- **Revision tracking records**

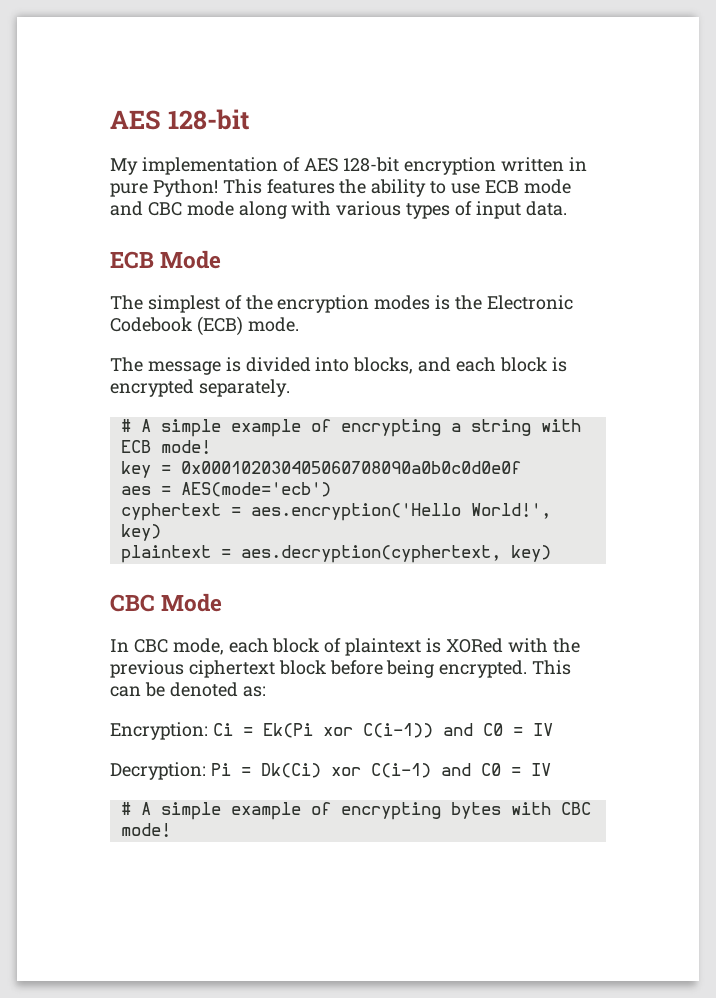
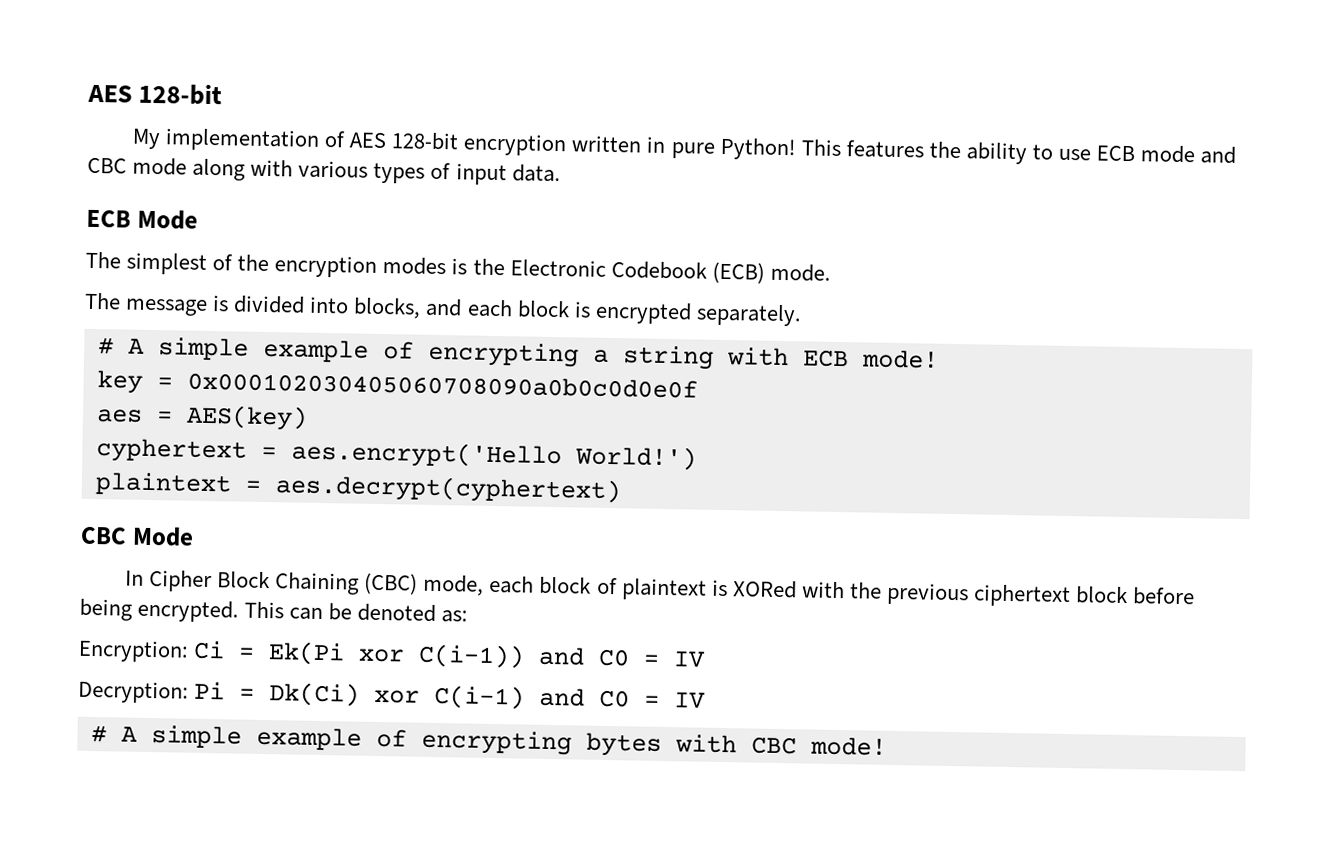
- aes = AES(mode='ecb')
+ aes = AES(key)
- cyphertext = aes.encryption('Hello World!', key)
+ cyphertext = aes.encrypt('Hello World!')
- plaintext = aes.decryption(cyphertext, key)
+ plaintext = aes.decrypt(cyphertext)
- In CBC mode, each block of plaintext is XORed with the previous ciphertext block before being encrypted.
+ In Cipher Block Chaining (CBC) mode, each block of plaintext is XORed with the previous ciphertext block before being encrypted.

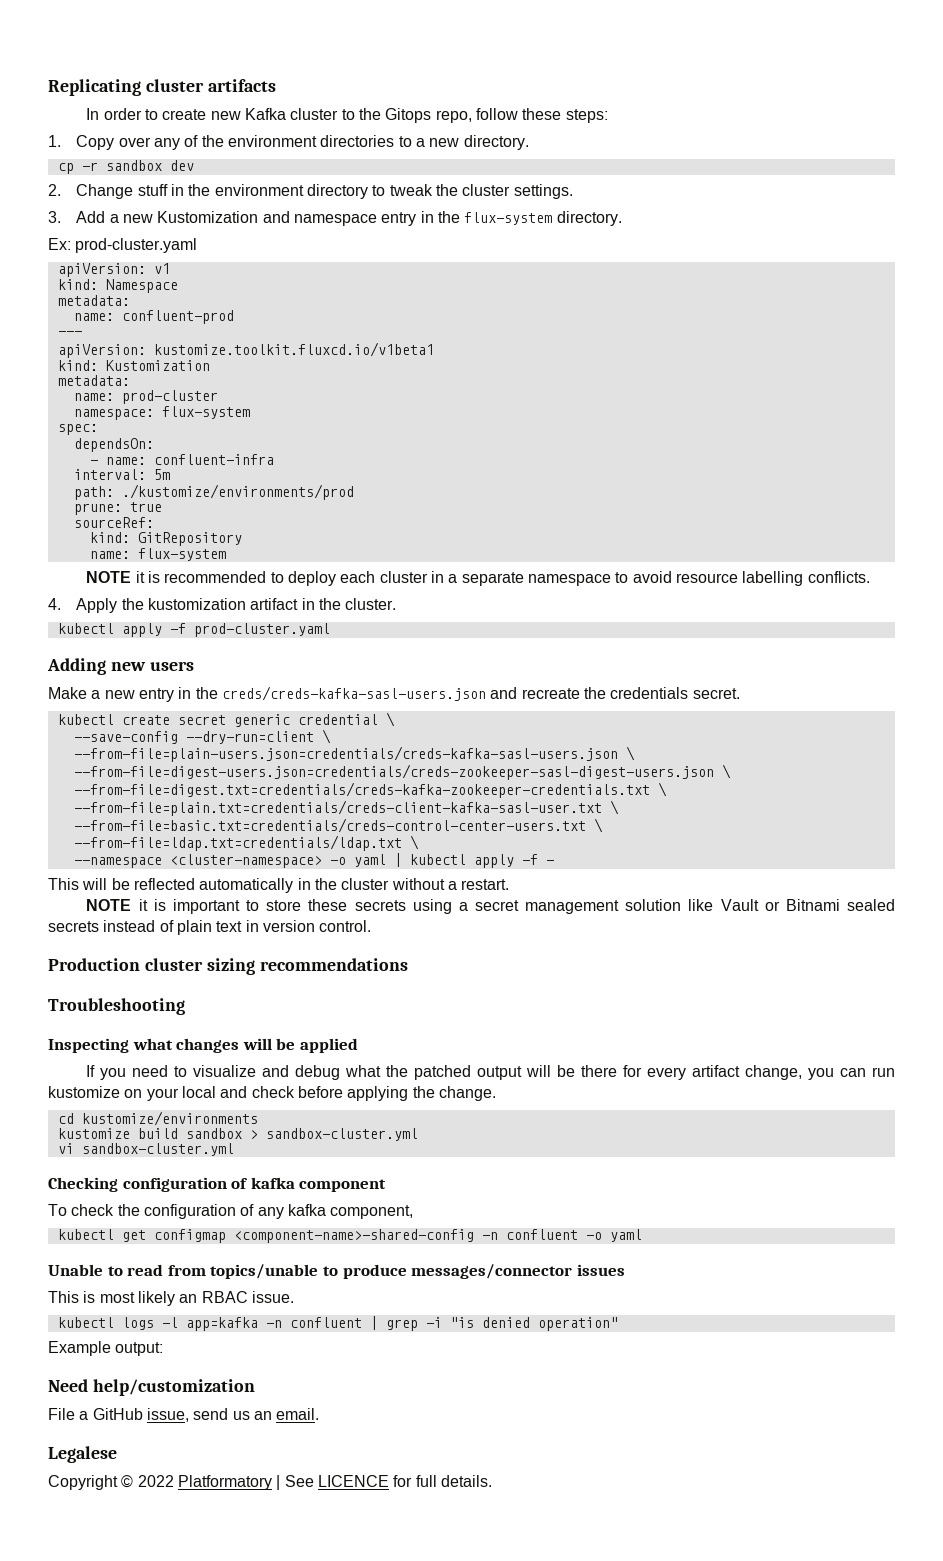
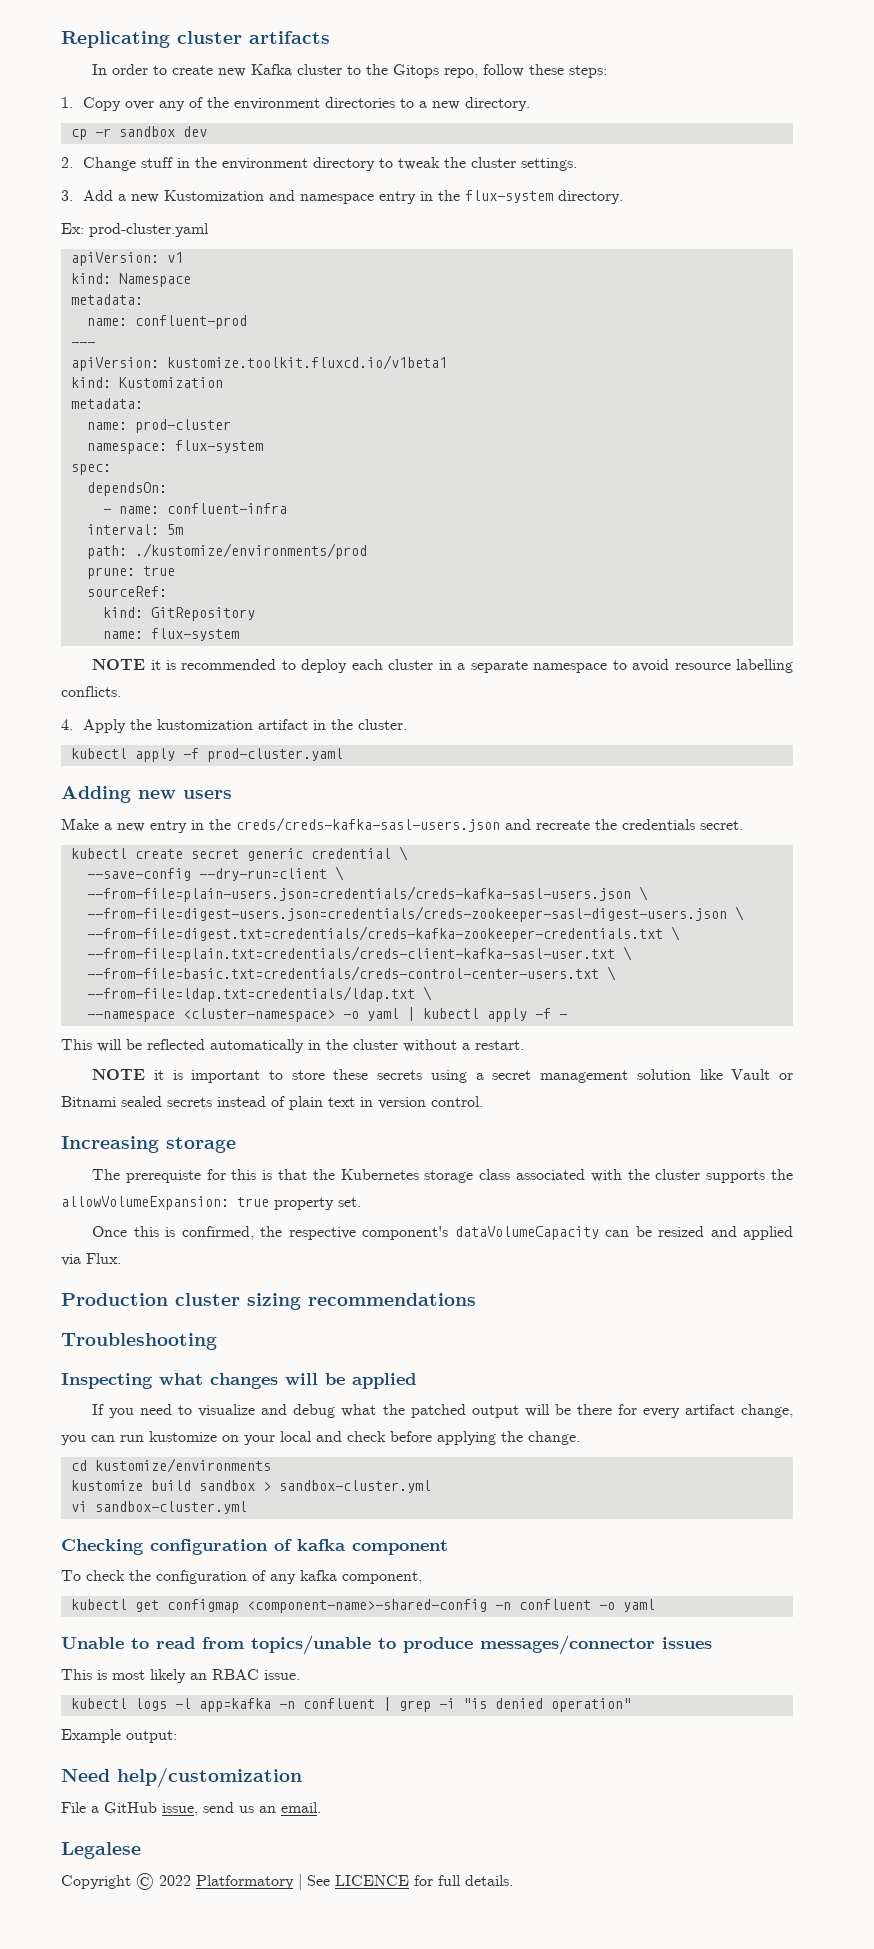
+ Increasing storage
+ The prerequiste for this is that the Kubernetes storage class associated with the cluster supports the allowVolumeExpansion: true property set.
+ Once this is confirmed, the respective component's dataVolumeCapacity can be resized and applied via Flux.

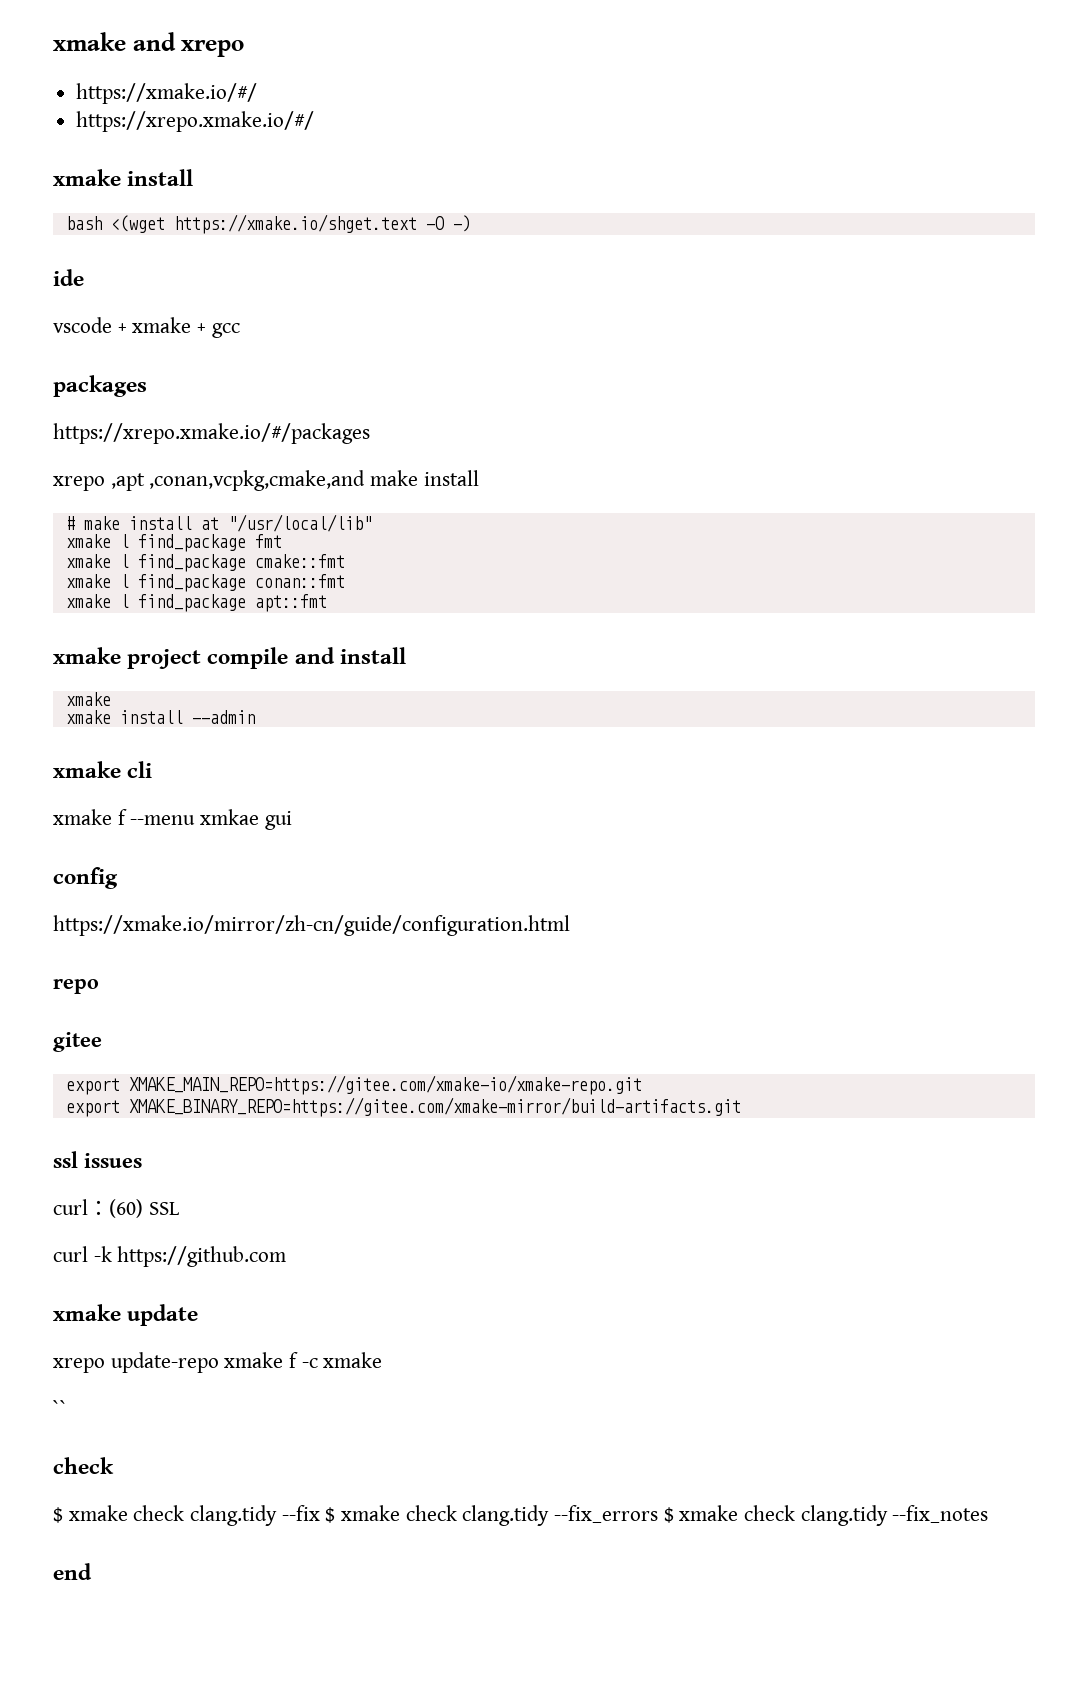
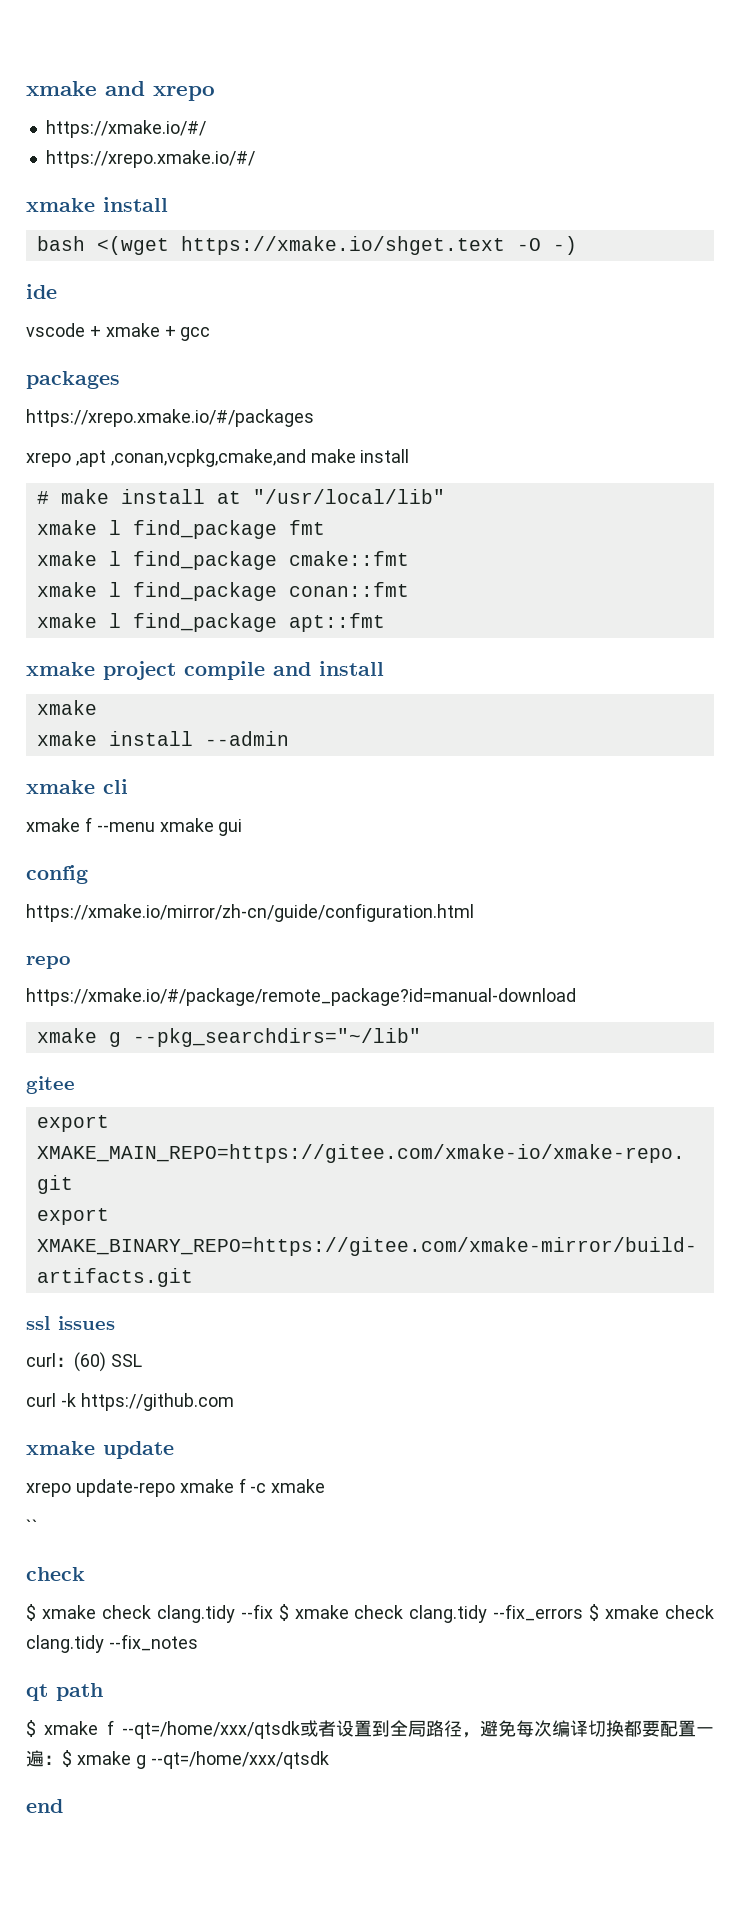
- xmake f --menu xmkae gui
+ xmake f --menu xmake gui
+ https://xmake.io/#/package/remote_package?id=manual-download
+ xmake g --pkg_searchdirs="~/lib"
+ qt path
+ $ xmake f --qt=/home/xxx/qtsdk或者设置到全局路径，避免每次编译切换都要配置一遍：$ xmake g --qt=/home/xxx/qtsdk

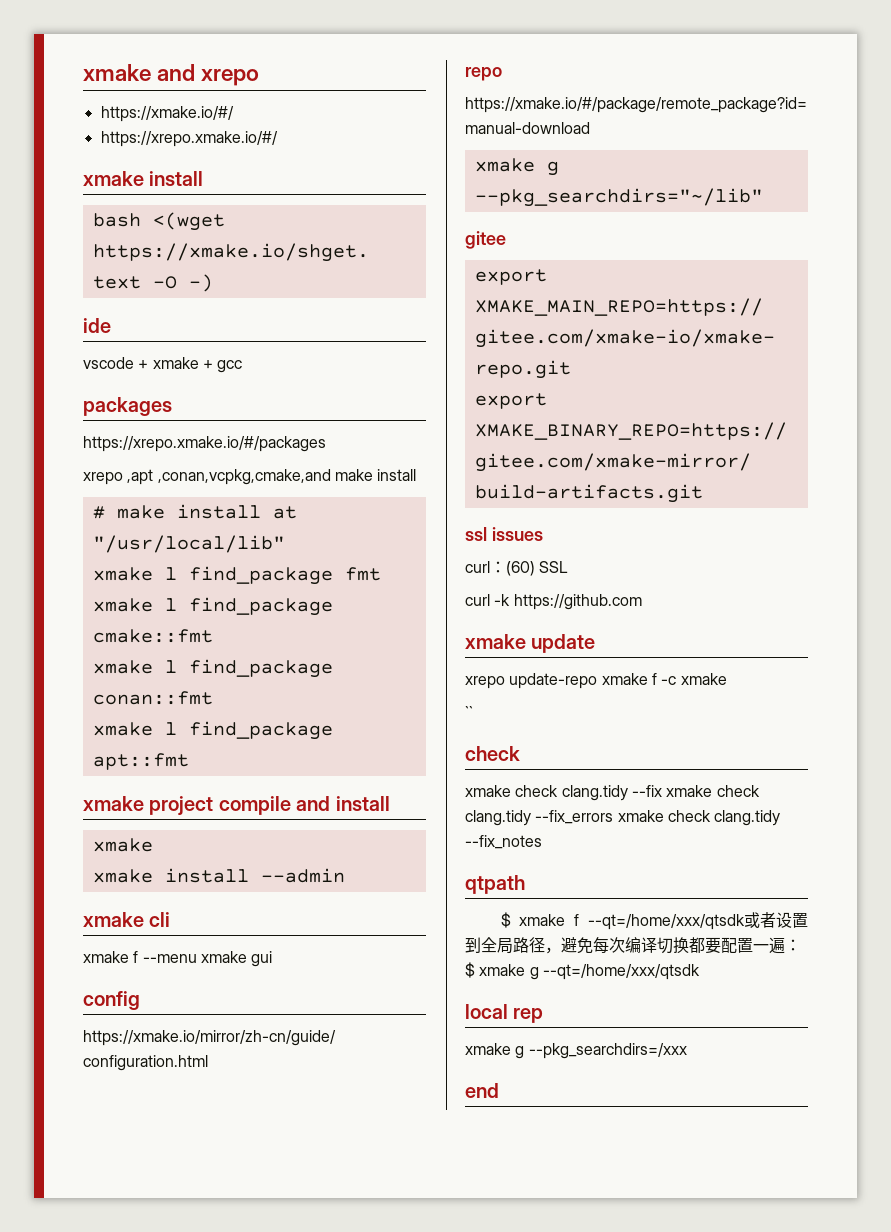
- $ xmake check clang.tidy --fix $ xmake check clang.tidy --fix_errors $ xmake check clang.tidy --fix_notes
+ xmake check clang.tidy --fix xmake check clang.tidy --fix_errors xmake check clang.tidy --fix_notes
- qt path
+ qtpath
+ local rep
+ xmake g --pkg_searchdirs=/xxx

- **Directions for this task**
A complete answer gives every line of the data that includes "being".

- **Answer to the problem**
- In CBC mode, each block of plaintext is XORed with the previous ciphertext block before being encrypted.
+ In Cipher Block Chaining (CBC) mode, each block of plaintext is XORed with the previous ciphertext block before being encrypted.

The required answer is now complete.